所述慢病毒的制备步骤为:(1)转染前16h,用胰蛋白酶消化对数生长期的293T细胞(ATCC ACS-4500),用含10% FBS的培养基调整细胞密度约5×106/15mL,重新接种于10cm细胞培养皿中,在37℃、5%CO2培养箱内培养。待细胞密度达 70%~80%时即可用于转染;
(2)转染前2h时细胞培养基更换为无血清培养基;
(3)在500μLOpti-MEM R1 培养基中加入DNA 溶液(慢病毒载体质粒10μg、pMD2.G载体质粒7.5μg、pSPAX2 载体质粒5μg),室温静置5min;在另一500μLOpti-MEM R1 培养基中加入对应质量的懿贝瑞转染试剂DYB3893,室温静置5min;将两者轻柔混匀并在室温下静置20min。
(4)混合液滴加至293T细胞培养液中,轻轻混匀,放置37℃、5%CO2细胞培养箱中培养;6h后更换10mL的10%FBS培养基,在37℃、5% CO2培养箱内继续培养60h。
(5)收集转染后48h、72h的细胞上清液,分离即获得慢病毒。
实施例2
本实施例提供了一种用于食管癌的慢病毒,所述慢病毒的RNAi靶点序列,其片段编码序列为:CATGACAGAAGCTGAGAAACA(SEQ ID NO.6)。
其次,将上述靶点序列构建到相应的慢病毒载体上,构建慢病毒的载体质粒,制备步骤包括:
(1)选择工具载体,获取目的基因片段;
选择BR-V108作为工具载体,所述目的基因片段的核心序列为CATGACAGAAGCTGAGAAACA。
(2)合成单链引物和oligo DNA;
所述步骤(2)中,单链引物包含以下序列:
5’-ccggCATGACAGAAGCTGAGAAACActcgagTGTTTCTCAGCTTCTGTCATGtttttg-3’(SEQID NO.7)
5’-aattcaaaaaCATGACAGAAGCTGAGAAACActcgagTGTTTCTCAGCTTCTGTCATG-3’(SEQID NO.8)。

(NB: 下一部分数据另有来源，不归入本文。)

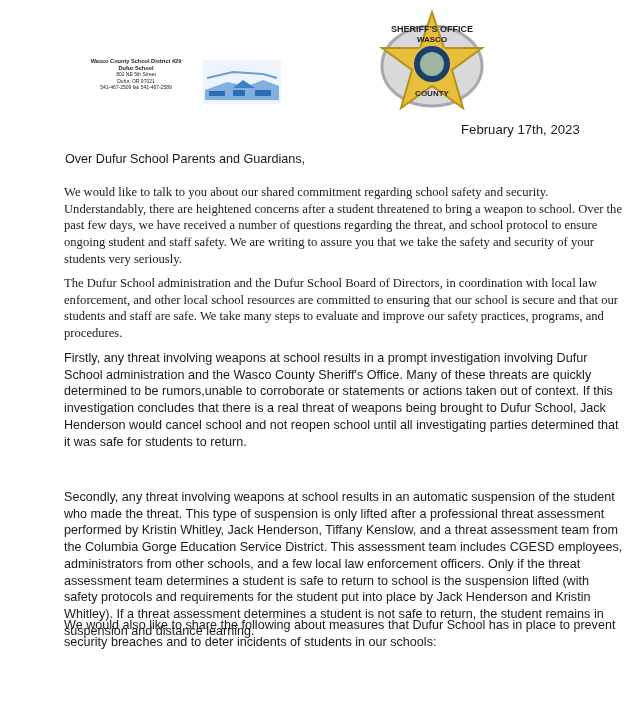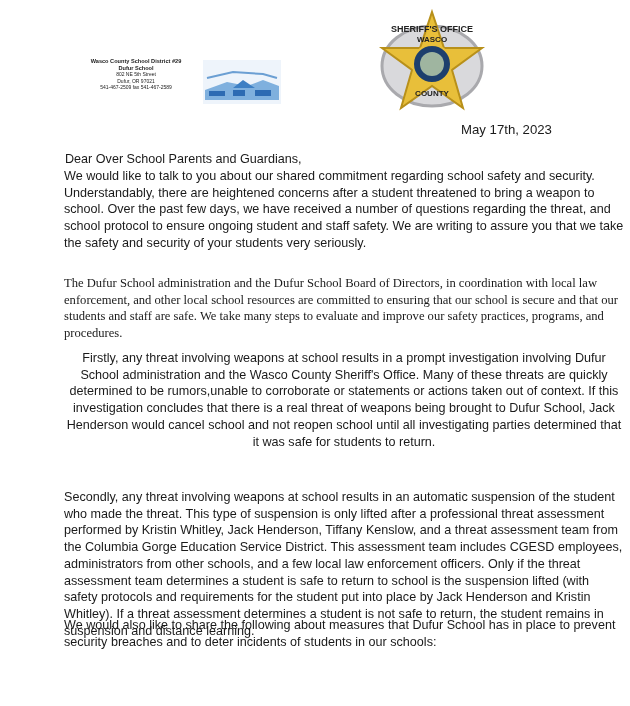--- a/index.html
+++ b/index.html
@@ -4,23 +4,23 @@
 <style>
   html, body { margin: 0; padding: 0; background: #ffffff; }
   body { width: 630px; height: 706px; position: relative; overflow: hidden; font-family: "Liberation Sans", sans-serif; color: #1a1a1a; }
   .school-block { position: absolute; left: 84px; top: 58px; width: 104px; text-align: center; font-size: 5px; line-height: 6.6px; color: #222; }
   .school-block .name { font-weight: bold; font-size: 5.6px; }
   .school-img { position: absolute; left: 203px; top: 60px; width: 78px; height: 44px; background: #eaf2fb; overflow: hidden; }
   .badge { position: absolute; left: 368px; top: 6px; width: 128px; height: 116px; }
   .date { position: absolute; left: 461px; top: 122px; font-size: 13.2px; }
   .salutation { position: absolute; left: 65px; top: 152px; font-size: 12.6px; }
   .para { position: absolute; left: 64px; width: 560px; font-size: 12.6px; line-height: 16.7px; margin: 0; }
-  .p1 { top: 168px; }
+  .p1 { top: 184px; font-family: Liberation Serif, serif; }
   .p2 { top: 275px; font-family: Liberation Serif, serif; }
-  .p3 { top: 350px; text-align: center; }
+  .p3 { top: 350px; }
   .p4 { top: 459px; margin-top: 30px; }
   .p5 { top: 617px; }
 </style>
 </head>
 <body>
 
 <div class="school-block">
   <div class="name">Wasco County School District #29</div>
   <div class="name">Dufur School</div>
   <div>802 NE 5th Street</div>
@@ -45,21 +45,21 @@
     <ellipse cx="64" cy="60" rx="50" ry="40" fill="#d9d9dc" stroke="#a9a9ad" stroke-width="3"></ellipse>
     <polygon points="64,6 76,42 114,42 84,64 95,102 64,80 33,102 44,64 14,42 52,42" fill="#e8bf3a" stroke="#b8901a" stroke-width="2"></polygon>
     <circle cx="64" cy="58" r="19" fill="#1d3f6d" stroke="#e8bf3a" stroke-width="2"></circle>
     <circle cx="64" cy="58" r="12" fill="#9fb5a0"></circle>
     <text x="64" y="26" font-size="9" font-weight="bold" text-anchor="middle" fill="#222" font-family="Liberation Sans, sans-serif">SHERIFF'S OFFICE</text>
     <text x="64" y="36" font-size="8" font-weight="bold" text-anchor="middle" fill="#222" font-family="Liberation Sans, sans-serif">WASCO</text>
     <text x="64" y="90" font-size="8" font-weight="bold" text-anchor="middle" fill="#222" font-family="Liberation Sans, sans-serif">COUNTY</text>
   </svg>
 </div>
 
-<div class="date">May 17th, 2023</div>
+<div class="date">February 17th, 2023</div>
 
-<div class="salutation">Dear Over School Parents and Guardians,</div>
+<div class="salutation">Over Dufur School Parents and Guardians,</div>
 
 <p class="para p1">We would like to talk to you about our shared commitment regarding school safety and security. Understandably, there are heightened concerns after a student threatened to bring a weapon to school. Over the past few days, we have received a number of questions regarding the threat, and school protocol to ensure ongoing student and staff safety. We are writing to assure you that we take the safety and security of your students very seriously.</p>
 <p class="para p2">The Dufur School administration and the Dufur School Board of Directors, in coordination with local law enforcement, and other local school resources are committed to ensuring that our school is secure and that our students and staff are safe. We take many steps to evaluate and improve our safety practices, programs, and procedures.</p>
 <p class="para p3">Firstly, any threat involving weapons at school results in a prompt investigation involving Dufur School administration and the Wasco County Sheriff's Office. Many of these threats are quickly determined to be rumors,unable to corroborate or statements or actions taken out of context. If this investigation concludes that there is a real threat of weapons being brought to Dufur School, Jack Henderson would cancel school and not reopen school until all investigating parties determined that it was safe for students to return.</p>
 <p class="para p4">Secondly, any threat involving weapons at school results in an automatic suspension of the student who made the threat. This type of suspension is only lifted after a professional threat assessment performed by Kristin Whitley, Jack Henderson, Tiffany Kenslow, and a threat assessment team from the Columbia Gorge Education Service District. This assessment team includes CGESD employees, administrators from other schools, and a few local law enforcement officers. Only if the threat assessment team determines a student is safe to return to school is the suspension lifted (with safety protocols and requirements for the student put into place by Jack Henderson and Kristin Whitley). If a threat assessment determines a student is not safe to return, the student remains in suspension and distance learning.</p>
 <p class="para p5">We would also like to share the following about measures that Dufur School has in place to prevent security breaches and to deter incidents of students in our schools:</p>
 
 </body></html>

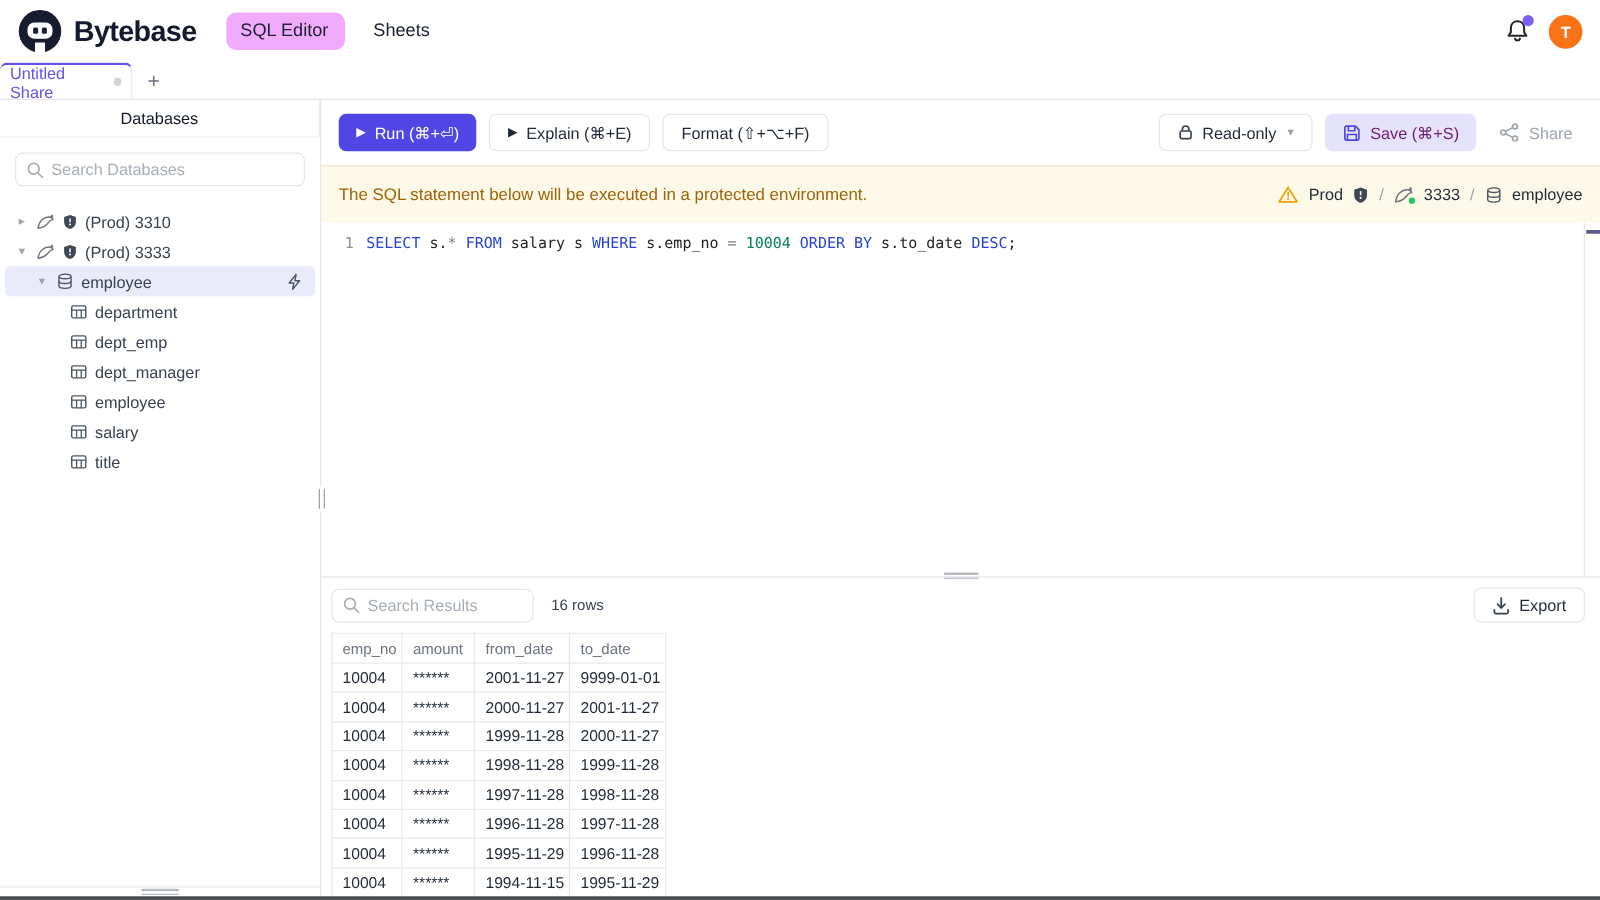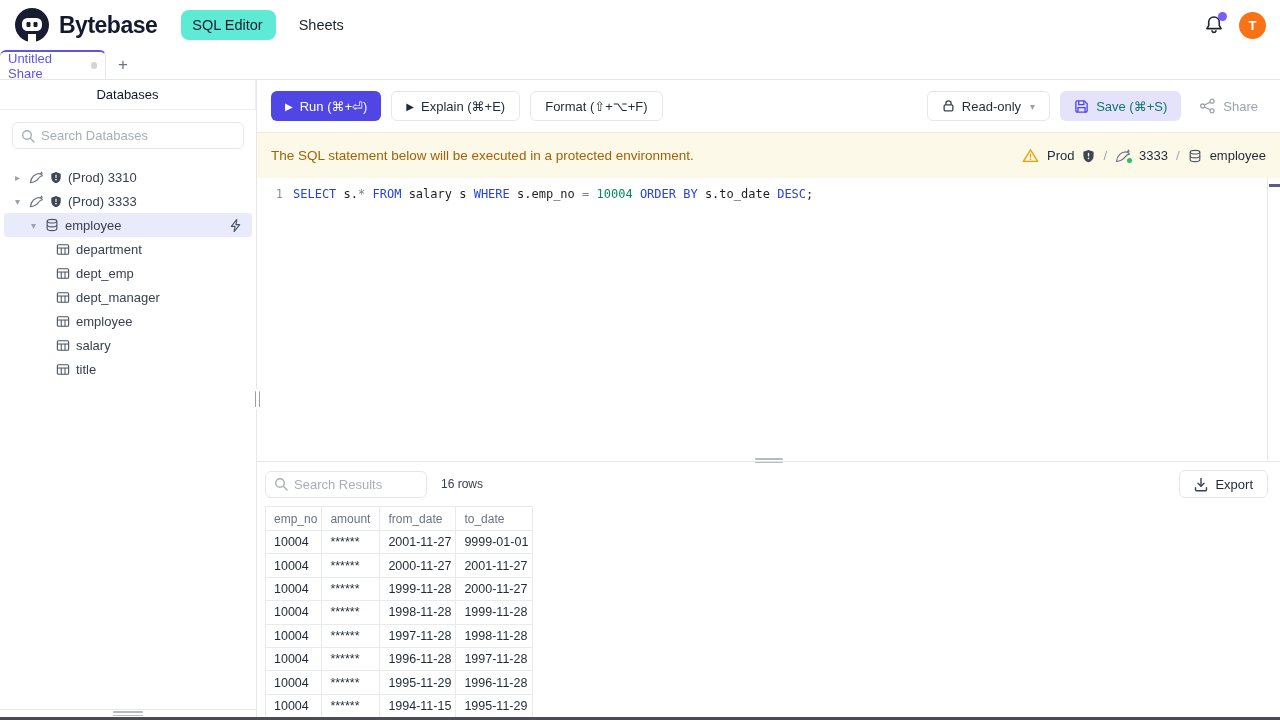--- a/index.html
+++ b/index.html
@@ -9,21 +9,21 @@
     background:#fff; color:#1f2937; position:relative;
   }
   svg { display:block; }
 
   
   .topbar { height:50px; display:flex; align-items:center; padding:0 14px; background:#fff; }
   .logo { width:36px; height:36px; margin-right:9px; }
   .brand { font-size:23px; font-weight:800; color:#141a2e; letter-spacing:-0.5px; margin-right:24px; }
   .nav { display:flex; align-items:center; gap:10px; }
   .nav-pill { font-size:14.5px; font-weight:500; color:#1b2130; padding:7px 13px; border-radius:8px; cursor:pointer; }
-  .nav-pill.active { background:#5eead4;padding-left:11px; }
+  .nav-pill.active { background:#f0abfc;padding-left:11px; }
   .topbar-right { margin-left:auto; display:flex; align-items:center; gap:14px; }
   .bell-wrap { position:relative; width:22px; height:22px; cursor:pointer; }
   .bell-dot { position:absolute; top:-2px; right:-2px; width:9px; height:9px; border-radius:50%; background:#7c5ef6; }
   .avatar { width:27px; height:27px; border-radius:50%; background:#f97316; color:#fff; font-size:13px; font-weight:600;
             display:flex; align-items:center; justify-content:center; cursor:pointer; }
 
   
   .tabstrip { height:30px; display:flex; align-items:stretch; border-bottom:1px solid #e5e7eb; background:#fff; }
   .sheet-tab { width:106px; display:flex; align-items:center; gap:8px; padding:0 8px;
                border-top:2.5px solid #6053e8; border-right:1px solid #e5e7eb; border-radius:6px 6px 0 0;
@@ -65,21 +65,21 @@
   
   .content { flex:1; display:flex; flex-direction:column; min-width:0; background:#fff; }
 
   .toolbar { height:52px; display:flex; align-items:center; padding:0 14px; gap:10px; flex:0 0 auto; }
   .btn { height:30px; border-radius:6px; font-size:13px; font-family:"Liberation Sans",sans-serif;
          display:inline-flex; align-items:center; gap:7px; padding:0 14px; border:none; background:none; cursor:pointer; white-space:nowrap; }
   .btn-run { background:#4f46e5; color:#fff; }
   .btn-outline { border:1px solid #e5e7eb; background:#fff; color:#1f2937; }
   .play { font-size:10px; }
   .toolbar-right { margin-left:auto; display:flex; align-items:flex-start; gap:10px; }
-  .btn-save { background:#e4e3fb; color:#0f766e; font-weight:500; }
+  .btn-save { background:#e4e3fb; color:#701a75; font-weight:500; }
   .btn-share { color:#9ca3af; padding:0 8px; }
   .chev { color:#9ca3af; font-size:10px; margin-left:2px; }
 
   .banner { height:46px; background:#fdf9e8; border-top:1px solid #f1ead0; display:flex; align-items:center;
             padding:0 14px; font-size:13.5px; color:#a16207; flex:0 0 auto; }
   .banner-right { margin-left:auto; display:flex; align-items:center; gap:8px; font-size:13px; color:#1f2937; }
   .banner-sep { color:#9ca3af; }
 
   .editor { flex:1; position:relative; font-family:"DejaVu Sans Mono", monospace; font-size:12px; padding-top:7px; overflow:hidden; }
   .code-line { display:flex; line-height:19px; }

所述引物退火形成oligo DNA,所述oligo DNA包含以下序列:
上游链:5’-ccggCATGACAGAAGCTGAGAAACActcgagTGTTTCTCAGCTTCTGTCATGtttttg-3’(SEQ ID NO.7);
下游链:5’-aattcaaaaaCATGACAGAAGCTGAGAAACActcgagTGTTTCTCAGCTTCTGTCATG-3’(SEQ ID NO.8)。
退火体系同实施例1。
(3)将oligo DNA和线性化的工具载体连接后转化;
先对工具载体进行酶切,酶切位点为EcoR I和Age I;酶切体系为255μL超纯水+30μL10×CutSmart Buffer+12μL 纯化的质粒DNA(1μg/μL)+1μL Age Ⅰ(10U/μL)+1μL EcoR Ⅰ(10U/μL);在37℃中反应2h,酶切后进行琼脂糖凝胶电泳,回收目的片段。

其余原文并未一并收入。